Mix tapes. Those time capsules for the ears and hearts of youth.
When people made custom music collections for each other and called them cryptic things that must have meant something, those were the days. To catalog a few, I remember making cassettes called Voice of the Eyes, and I received a two-volume set called Immortality for M.E. They now live in a box with others called Canon of Proportions, Masala of Nift Bresiliance, Truckin' and Shake Well Before Using. And others. Does this still happen? Is there cover art for play lists? How does one collage or hand-letter these auditory feasts?
A few years back when I received a playlist, it came announced in an email that it was in dropbox for me, and it was called Miss Hailey Sings the Blues. It was a bit of a chore to download and discover it, but the thrill was pretty much the same. Minus the handwriting and cover art.
As I recall, mix tapes were magnificent tributes to something you had, something you wanted, or something you never wanted to forget. I took a closer look and listen to my Immortality collection on a long drive tonight, a double cassette collection of a pure slice of the early 1990's. It was an 18th birthday present. Remember how important it seemed to hear and mean every word of every song on tapes like that? That thing about decorating the covers and listing some songs with twisted words, and messing with the artist names to be clever, or ending with a ghost track that ignited either panic or pleasure with it's surprise appearance.......the patience it took to make a reveal like that! It sounds like an archaic form of communication considering the ubiquitous handheld device days upon us now.

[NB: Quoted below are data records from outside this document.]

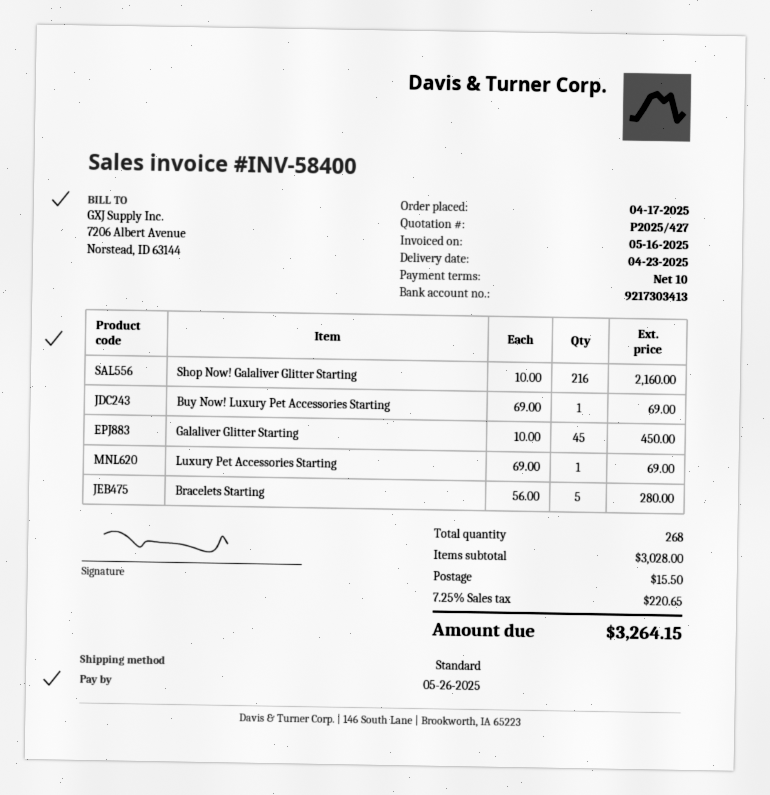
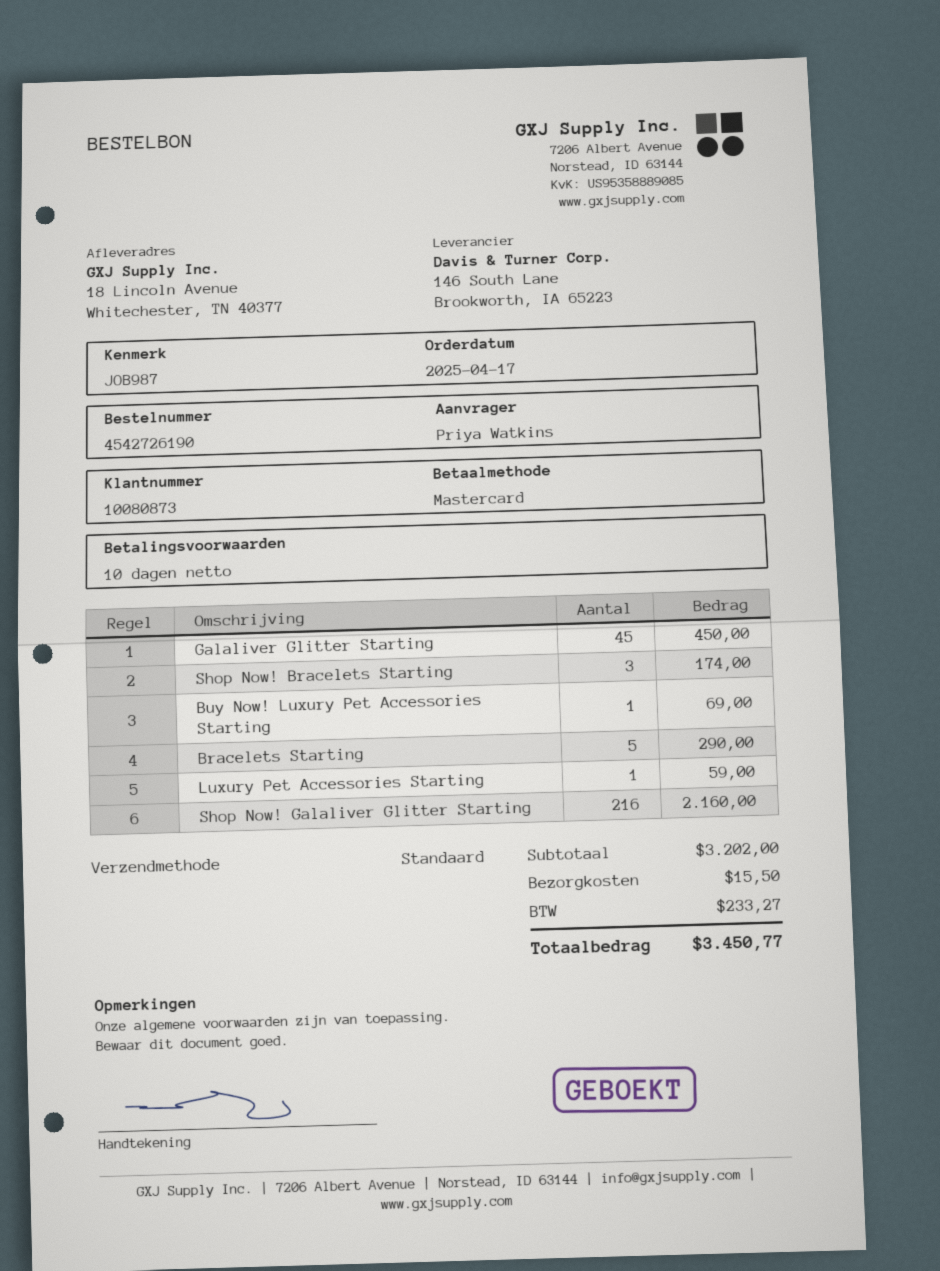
Luxury Pet Accessories Starting: 1 for 69.00 -> 1 for 59.00
Bracelets Starting: 5 for 280.00 -> 5 for 290.00
Shop Now! Bracelets Starting: none -> 3 for 174.00
subtotal: 3028.00 -> 3202.00
tax: 220.65 -> 233.27
total: 3264.15 -> 3450.77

What I remember about Immortality from back in the day was that it was eclectic and surprising and loud.
What I loved about it tonight, 21 years later, was how eclectic it managed to be with its ballads, lullabies, nostalgic nods to music from our parents' era, loud and contemporary and even local (Completely Grocery, anyone?) and hallmarking pretty much everything it was to be a teenager that year. REM figured prominently, but so did The Beatles. Along with Led Zeppelin, Live, Simon & Garfunkel and Hendrix and Marley. It was a fabulous birthday present with staying power! I had not listened to it in nearly two decades, but I could still sing along arguably well to every song there on the auditory feast. Even with the forgotten ghost track. "Oh, you know, I will." Those magical Beatles ;).
P.S. I wonder, is there such a thing as a mix tape from the 90's that doesn't feature at least one track from the Indigo Girls?